A Post on Post-its, Cheap Art, Lasers and History
I am not much of a student of history. I do, however, believe it’s important to honor the previous generations for the contributions and sacrifices that give rise to the current generation. I’ve always liked Newton’s quote: “If I have seen further it is by standing on the shoulders of giants.”
The history of Origin Ventures is rooted in the success of the Quill office products company. It was started by two brothers who built it for 47 years before it was acquired by Staples. The success of Quill made Origin Ventures possible.

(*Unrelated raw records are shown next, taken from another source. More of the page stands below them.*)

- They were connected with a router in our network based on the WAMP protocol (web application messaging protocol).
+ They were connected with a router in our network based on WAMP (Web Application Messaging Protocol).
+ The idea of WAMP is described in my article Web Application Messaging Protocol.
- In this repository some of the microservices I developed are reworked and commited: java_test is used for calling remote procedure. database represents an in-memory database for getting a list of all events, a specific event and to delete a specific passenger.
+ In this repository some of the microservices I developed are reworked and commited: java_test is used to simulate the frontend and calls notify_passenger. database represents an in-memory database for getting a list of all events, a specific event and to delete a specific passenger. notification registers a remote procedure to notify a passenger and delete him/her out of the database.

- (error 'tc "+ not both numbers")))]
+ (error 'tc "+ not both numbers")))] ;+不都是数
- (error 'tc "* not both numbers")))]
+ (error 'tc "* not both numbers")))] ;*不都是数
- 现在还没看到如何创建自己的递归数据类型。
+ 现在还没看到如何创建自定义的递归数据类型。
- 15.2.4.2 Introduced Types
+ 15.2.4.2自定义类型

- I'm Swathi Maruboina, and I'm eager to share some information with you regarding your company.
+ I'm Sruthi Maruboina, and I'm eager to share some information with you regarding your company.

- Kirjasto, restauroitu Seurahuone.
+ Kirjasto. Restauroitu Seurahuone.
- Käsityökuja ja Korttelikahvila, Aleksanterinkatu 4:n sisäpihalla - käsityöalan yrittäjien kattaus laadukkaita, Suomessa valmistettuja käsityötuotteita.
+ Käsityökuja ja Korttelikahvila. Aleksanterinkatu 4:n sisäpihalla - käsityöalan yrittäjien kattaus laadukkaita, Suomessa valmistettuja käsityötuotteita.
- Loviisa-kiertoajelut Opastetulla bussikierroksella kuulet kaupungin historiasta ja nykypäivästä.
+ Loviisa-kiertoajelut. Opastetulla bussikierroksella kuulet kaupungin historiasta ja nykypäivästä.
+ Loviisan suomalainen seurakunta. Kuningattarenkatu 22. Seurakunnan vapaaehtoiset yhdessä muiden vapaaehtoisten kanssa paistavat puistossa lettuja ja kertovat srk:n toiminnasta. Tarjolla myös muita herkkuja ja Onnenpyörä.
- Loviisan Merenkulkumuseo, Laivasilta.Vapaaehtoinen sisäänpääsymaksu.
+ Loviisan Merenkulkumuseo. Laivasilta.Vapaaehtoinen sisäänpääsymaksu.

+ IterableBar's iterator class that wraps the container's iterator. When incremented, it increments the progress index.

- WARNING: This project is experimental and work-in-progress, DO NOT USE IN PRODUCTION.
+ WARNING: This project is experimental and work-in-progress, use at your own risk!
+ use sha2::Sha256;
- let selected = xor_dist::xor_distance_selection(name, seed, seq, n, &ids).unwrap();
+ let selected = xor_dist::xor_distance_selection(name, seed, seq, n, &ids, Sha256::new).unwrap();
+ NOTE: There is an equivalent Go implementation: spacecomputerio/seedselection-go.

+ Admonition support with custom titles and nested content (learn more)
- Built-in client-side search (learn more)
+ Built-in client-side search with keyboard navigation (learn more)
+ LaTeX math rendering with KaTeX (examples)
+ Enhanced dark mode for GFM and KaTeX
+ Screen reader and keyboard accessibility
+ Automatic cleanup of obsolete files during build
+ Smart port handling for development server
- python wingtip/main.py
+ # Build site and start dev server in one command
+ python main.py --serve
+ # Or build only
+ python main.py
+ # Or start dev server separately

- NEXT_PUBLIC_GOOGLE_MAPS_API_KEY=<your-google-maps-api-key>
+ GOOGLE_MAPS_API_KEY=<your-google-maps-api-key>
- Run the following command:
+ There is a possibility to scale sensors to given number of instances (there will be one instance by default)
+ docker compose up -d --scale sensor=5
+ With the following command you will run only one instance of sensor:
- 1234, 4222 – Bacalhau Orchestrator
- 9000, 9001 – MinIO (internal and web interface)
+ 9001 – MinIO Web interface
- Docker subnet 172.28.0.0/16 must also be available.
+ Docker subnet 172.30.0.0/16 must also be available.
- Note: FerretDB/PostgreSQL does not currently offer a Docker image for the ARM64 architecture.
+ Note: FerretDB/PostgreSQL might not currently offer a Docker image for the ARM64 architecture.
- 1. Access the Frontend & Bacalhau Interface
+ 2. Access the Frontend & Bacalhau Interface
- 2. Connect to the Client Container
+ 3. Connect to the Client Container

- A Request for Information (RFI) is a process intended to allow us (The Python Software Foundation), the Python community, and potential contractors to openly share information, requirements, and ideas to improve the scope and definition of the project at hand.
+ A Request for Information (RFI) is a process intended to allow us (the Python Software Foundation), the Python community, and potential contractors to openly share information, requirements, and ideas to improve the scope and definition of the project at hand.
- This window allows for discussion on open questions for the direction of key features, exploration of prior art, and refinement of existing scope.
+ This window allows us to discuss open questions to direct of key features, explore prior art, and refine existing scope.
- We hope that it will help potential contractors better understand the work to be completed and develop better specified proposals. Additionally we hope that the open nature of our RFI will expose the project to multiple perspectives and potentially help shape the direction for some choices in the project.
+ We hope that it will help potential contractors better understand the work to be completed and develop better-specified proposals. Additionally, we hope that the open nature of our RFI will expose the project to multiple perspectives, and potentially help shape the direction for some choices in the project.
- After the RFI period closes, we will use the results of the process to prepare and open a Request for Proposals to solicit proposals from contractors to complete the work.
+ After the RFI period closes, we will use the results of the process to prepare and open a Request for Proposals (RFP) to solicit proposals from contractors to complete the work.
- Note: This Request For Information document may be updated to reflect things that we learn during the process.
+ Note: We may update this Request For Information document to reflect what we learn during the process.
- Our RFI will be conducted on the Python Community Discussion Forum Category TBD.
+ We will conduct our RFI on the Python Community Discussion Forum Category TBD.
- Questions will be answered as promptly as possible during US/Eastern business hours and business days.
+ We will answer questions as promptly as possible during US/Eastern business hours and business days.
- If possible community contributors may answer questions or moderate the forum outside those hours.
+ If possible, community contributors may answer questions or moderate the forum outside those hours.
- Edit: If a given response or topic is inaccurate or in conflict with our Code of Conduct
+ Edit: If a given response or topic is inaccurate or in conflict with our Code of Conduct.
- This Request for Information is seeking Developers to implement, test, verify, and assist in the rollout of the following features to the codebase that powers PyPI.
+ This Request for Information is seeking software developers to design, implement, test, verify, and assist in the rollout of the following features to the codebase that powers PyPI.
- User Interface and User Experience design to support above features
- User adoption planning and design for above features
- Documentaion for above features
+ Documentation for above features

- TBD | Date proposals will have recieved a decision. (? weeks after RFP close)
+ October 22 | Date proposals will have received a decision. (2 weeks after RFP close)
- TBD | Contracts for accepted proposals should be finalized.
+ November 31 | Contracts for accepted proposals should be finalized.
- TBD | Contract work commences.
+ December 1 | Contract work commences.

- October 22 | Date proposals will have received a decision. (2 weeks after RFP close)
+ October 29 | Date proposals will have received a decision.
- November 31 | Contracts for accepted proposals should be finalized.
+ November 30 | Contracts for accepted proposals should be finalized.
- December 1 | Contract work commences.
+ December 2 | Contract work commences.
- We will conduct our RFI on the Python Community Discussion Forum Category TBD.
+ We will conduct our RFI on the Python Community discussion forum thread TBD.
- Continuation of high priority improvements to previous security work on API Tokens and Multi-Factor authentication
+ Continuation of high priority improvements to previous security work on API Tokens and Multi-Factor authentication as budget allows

When we moved into our new Origin offices in January, we had a lot of wall space to fill. In addition to not being a student of history, I am also not a student of art (perhaps there is a correlation). Lacking instincts in selecting art, combined with the high cost of art, is not a good combination. As a result, I thought there might be a way to make our own art that was cheap. Furthermore, I felt it would be meaningful to use art in a way to tie Quill to Origin somehow.
My initial idea was to use paper clips to create an abstract version of the original Grubhub logo. That logo had a covered silver food platter, and the Grubhub investment was a defining event for Origin, and the medium being an office product would tie it to Quill. My partners were entertained by the idea, but thoughtfully and respectfully suggested we keep brainstorming. I am glad they did.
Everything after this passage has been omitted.